Entertaining and brimming with wonder.

Unlocking the doors to the legendary performer’s world of magic.

Noting that there are more than 500 books about Ehrich Weiss, aka Harry Houdini (1874-1926), MLB.com national columnist Posnanski (The Secret of Golf: The Story of Tom Watson and Jack Nicklaus, 2016, etc.) still delivers a jaunty and infectious biography of the famous magician and his impact on magic and popular culture. The author relates his discussions with magicians who have emulated or criticized Houdini’s magic as well as the “truest believer[s]” who have studied and written about him for years. As a young boy, writes Posnanski, “locks spoke to Houdini, and Houdini understood.” Though he said he was born in Appleton, Wisconsin, he was actually born in Budapest. This lie, discovered Posnanski, is a key to understanding how Houdini achieved his mythic status. “[Houdini] believed that magic was about the performer more than the performance,” writes the author, “and the bigger, gaudier, more dangerous, more thrilling, the better.” Posnanski’s Houdini is a consummate liar and a genius at self-promotion. He hired ghost writer H.P Lovecraft to “tell exaggerated tales about him or write short stories under the Houdini name” and planted self-aggrandizing stories about himself in the local newspapers of the towns where he performed.

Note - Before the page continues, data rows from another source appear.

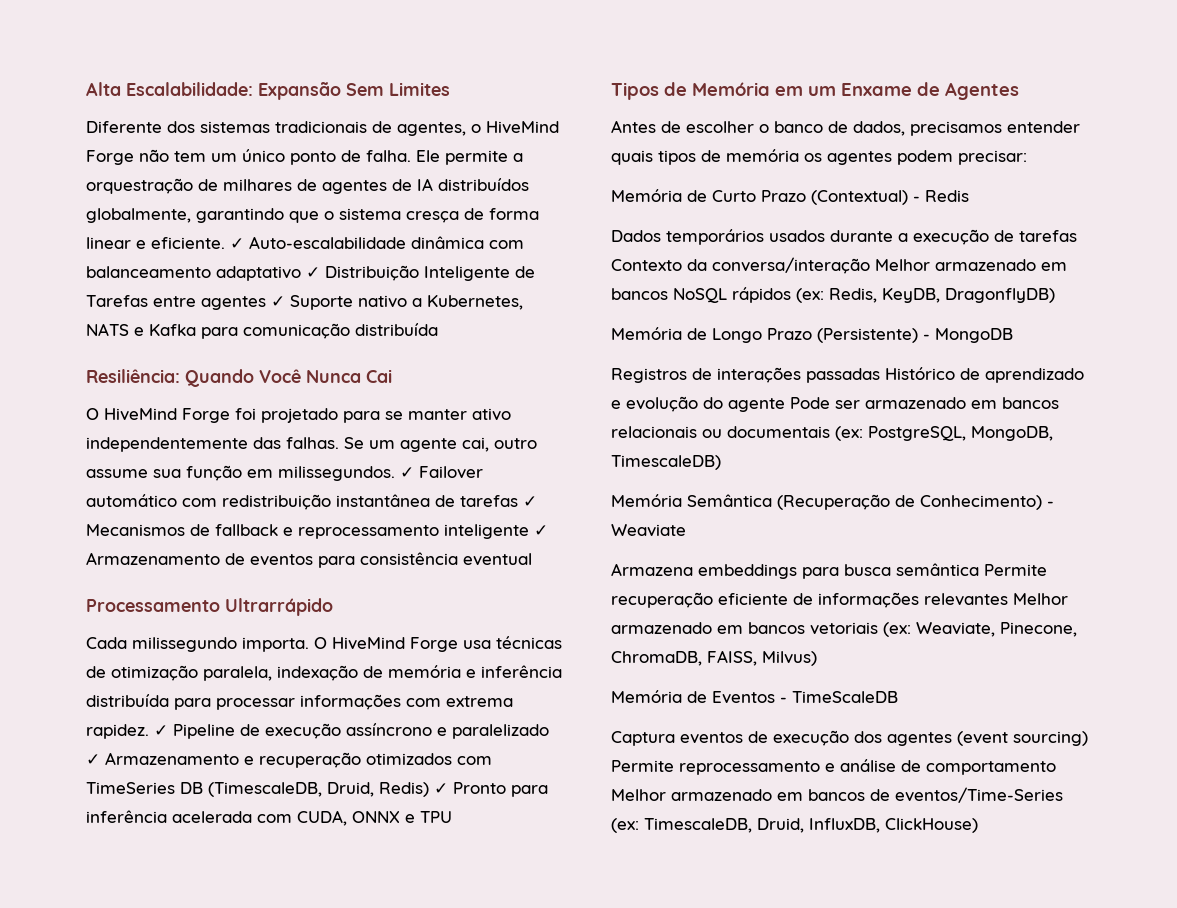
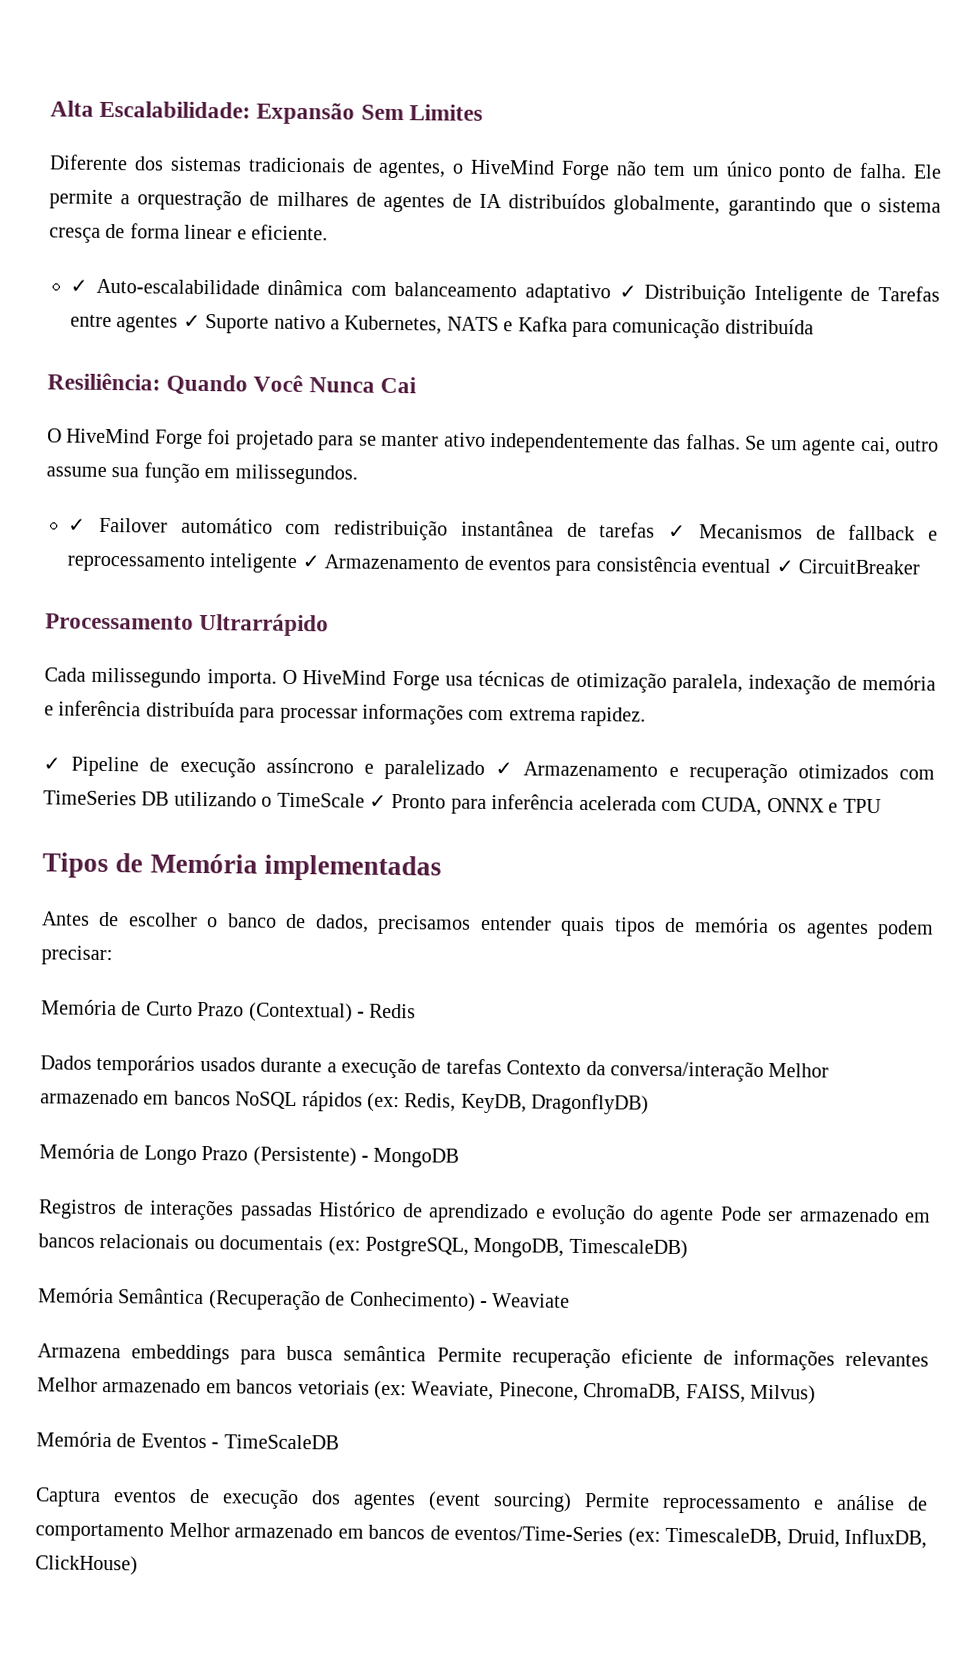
- Ele permite a orquestração de milhares de agentes de IA distribuídos globalmente, garantindo que o sistema cresça de forma linear e eficiente. ✓ Auto-escalabilidade dinâmica com balanceamento adaptativo ✓ Distribuição Inteligente de Tarefas entre agentes ✓ Suporte nativo a Kubernetes, NATS e Kafka para comunicação distribuída
+ Ele permite a orquestração de milhares de agentes de IA distribuídos globalmente, garantindo que o sistema cresça de forma linear e eficiente.
+ ✓ Auto-escalabilidade dinâmica com balanceamento adaptativo ✓ Distribuição Inteligente de Tarefas entre agentes ✓ Suporte nativo a Kubernetes, NATS e Kafka para comunicação distribuída
- Se um agente cai, outro assume sua função em milissegundos. ✓ Failover automático com redistribuição instantânea de tarefas ✓ Mecanismos de fallback e reprocessamento inteligente ✓ Armazenamento de eventos para consistência eventual
+ Se um agente cai, outro assume sua função em milissegundos.
+ ✓ Failover automático com redistribuição instantânea de tarefas ✓ Mecanismos de fallback e reprocessamento inteligente ✓ Armazenamento de eventos para consistência eventual ✓ CircuitBreaker
- O HiveMind Forge usa técnicas de otimização paralela, indexação de memória e inferência distribuída para processar informações com extrema rapidez. ✓ Pipeline de execução assíncrono e paralelizado ✓ Armazenamento e recuperação otimizados com TimeSeries DB (TimescaleDB, Druid, Redis) ✓ Pronto para inferência acelerada com CUDA, ONNX e TPU
+ O HiveMind Forge usa técnicas de otimização paralela, indexação de memória e inferência distribuída para processar informações com extrema rapidez.
+ ✓ Pipeline de execução assíncrono e paralelizado ✓ Armazenamento e recuperação otimizados com TimeSeries DB utilizando o TimeScale ✓ Pronto para inferência acelerada com CUDA, ONNX e TPU
- Tipos de Memória em um Enxame de Agentes
+ Tipos de Memória implementadas

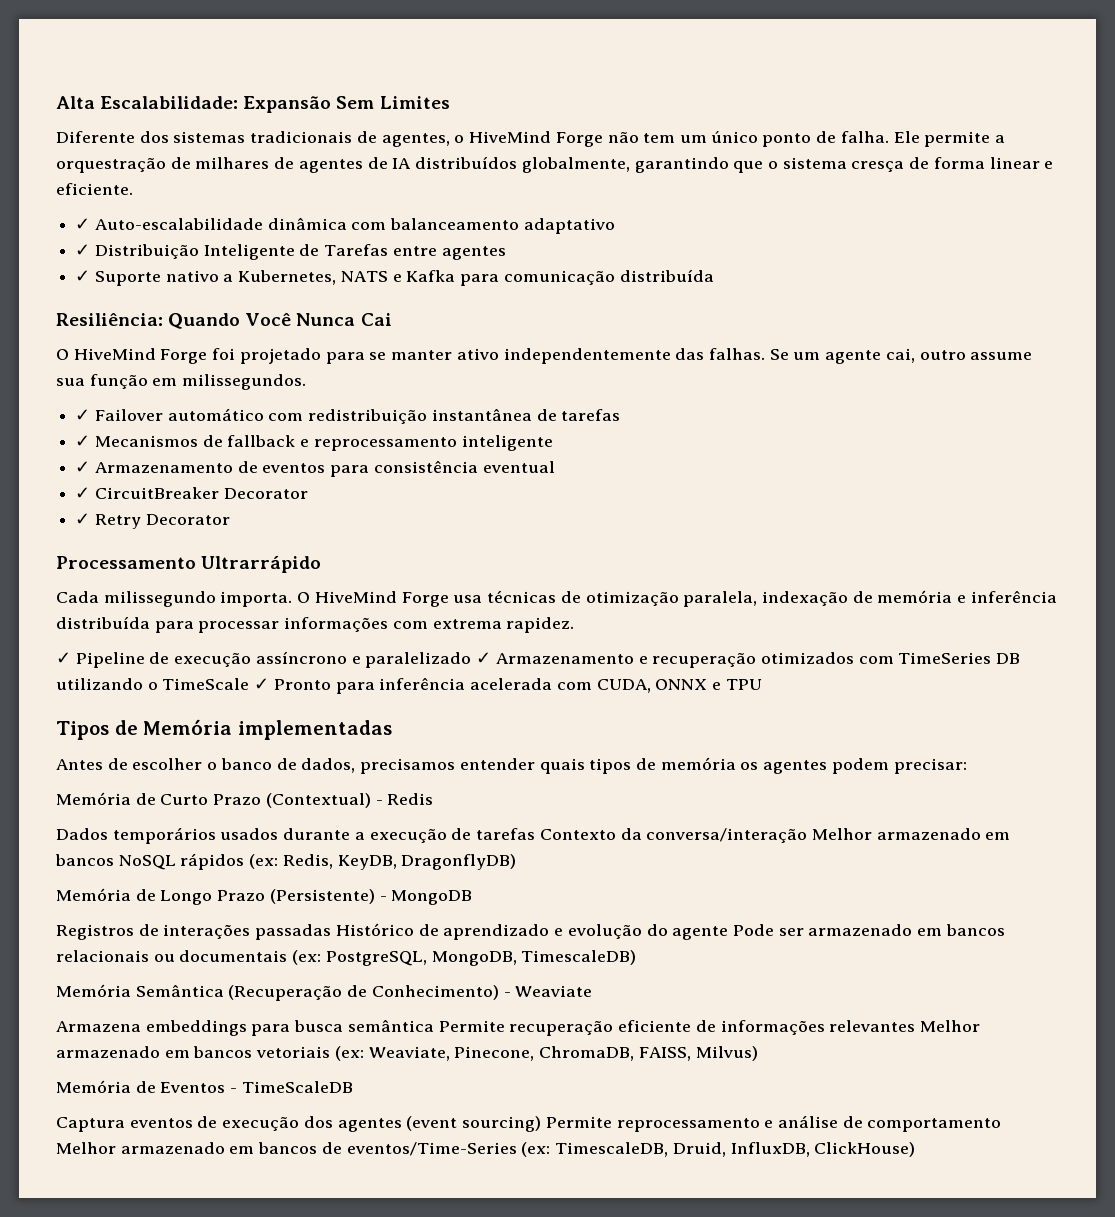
- ✓ Auto-escalabilidade dinâmica com balanceamento adaptativo ✓ Distribuição Inteligente de Tarefas entre agentes ✓ Suporte nativo a Kubernetes, NATS e Kafka para comunicação distribuída
+ ✓ Auto-escalabilidade dinâmica com balanceamento adaptativo
+ ✓ Distribuição Inteligente de Tarefas entre agentes
+ ✓ Suporte nativo a Kubernetes, NATS e Kafka para comunicação distribuída
- ✓ Failover automático com redistribuição instantânea de tarefas ✓ Mecanismos de fallback e reprocessamento inteligente ✓ Armazenamento de eventos para consistência eventual ✓ CircuitBreaker
+ ✓ Failover automático com redistribuição instantânea de tarefas
+ ✓ Mecanismos de fallback e reprocessamento inteligente
+ ✓ Armazenamento de eventos para consistência eventual
+ ✓ CircuitBreaker Decorator
+ ✓ Retry Decorator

Posnanski is excellent at describing Houdini’s greatest escapes, from the famous Mirror Cuffs to straitjackets. The author chronicles his visit to David Copperfield’s private museum; the Houdini Museum in Scranton, Pennsylvania, where he viewed the rare Houdini film, The Grim Game; and the Academy of Magical Arts’ exclusive Magic Castle, where he finally got to meet Patrick Culliton, author of the rare and coveted Houdini: The Key. Houdini was good as a magician, Posnanski learns—he created the popular needles-in- the-mouth trick and made an elephant disappear—but he was, above all, a remarkable performer. Spoiler alert: The author does not reveal any Houdini secrets.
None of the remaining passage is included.